Here is the article :
http://www.alternet.org/health/154915/how_psychiatry_stigmatizes_depression_sufferers
Viewing depression as a "brain defect" has resulted in the
glorification of insipid happiness, particularly among our politicians.
April 9, 2012
Viewing depression as a
“brain defect” rather than a “character defect” is supposed to reduce
the stigma of depression, according to the American Psychiatric
Association, the National Alliance for the Mentally Ill, and the rest of
the mental health establishment. But any defect can be stigmatizing.
What if depression is the result of neither a brain defect nor a
character defect?
At one time in U.S. history, Americans actually elected a known depression sufferer as president. In Lincoln’s Melancholy,
Joshua Wolf Shenk reports that Abraham Lincoln’s long-time law partner
William Herndon observed about Lincoln that “gloom and sadness were his
predominant state.” And Shenk reports that Lincoln experienced two major
depressive breakdowns which included suicidal statements that
frightened friends enough to form a suicide watch. However, in Lincoln’s
era, when depression was seen as neither a character defect nor a brain
defect, Lincoln’s depression actually helped him politically more than
it hurt him. Lincoln’s depression gained him sympathy and compassion,
and drew people toward him, as it “seemed not a matter of shame but an
intriguing aspect of his character, and indeed an aspect of his grand
nature,” according to Shenk.
Today,
when we treat depression as a brain defect, it appears unlikely that
anyone with Lincoln’s temperament would receive a U.S. presidential or
vice presidential nomination.
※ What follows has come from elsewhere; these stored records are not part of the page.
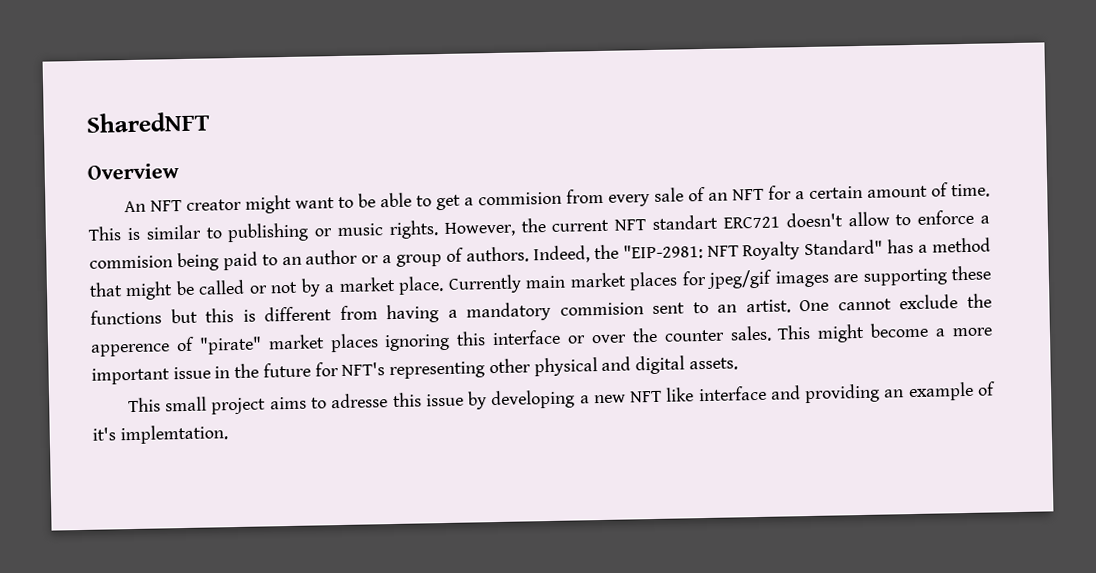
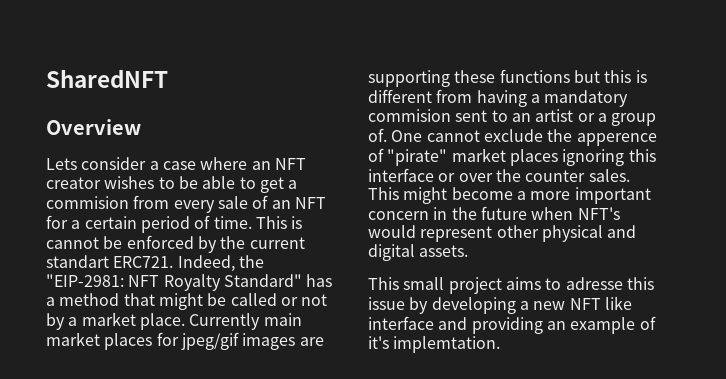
- An NFT creator might want to be able to get a commision from every sale of an NFT for a certain amount of time.
+ Lets consider a case where an NFT creator wishes to be able to get a commision from every sale of an NFT for a certain period of time.
- This is similar to publishing or music rights. However, the current NFT standart ERC721 doesn't allow to enforce a commision being paid to an author or a group of authors.
+ This is cannot be enforced by the current standart ERC721.
- Currently main market places for jpeg/gif images are supporting these functions but this is different from having a mandatory commision sent to an artist.
+ Currently main market places for jpeg/gif images are supporting these functions but this is different from having a mandatory commision sent to an artist or a group of.
- This might become a more important issue in the future for NFT's representing other physical and digital assets.
+ This might become a more important concern in the future when NFT's would represent other physical and digital assets.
In 1972, George McGovern’s vice
presidential running mate Thomas Eagleton was shoved off the ticket
because of his history of depression and medical treatment for it. And
today, it would seem near impossible for a candidate who had received
electroshock for depression to be elected president.
Lincoln’s
words, humor, and face revealed a man who suffered from deep pains.
This is also true for Winston Churchill, William Tecumseh Sherman, and
other critically thinking leaders who have suffered from depression.
Lincoln, Churchill, and Sherman visibly experienced pain but inspired
people because of, in part, their capacity to overcome their pain.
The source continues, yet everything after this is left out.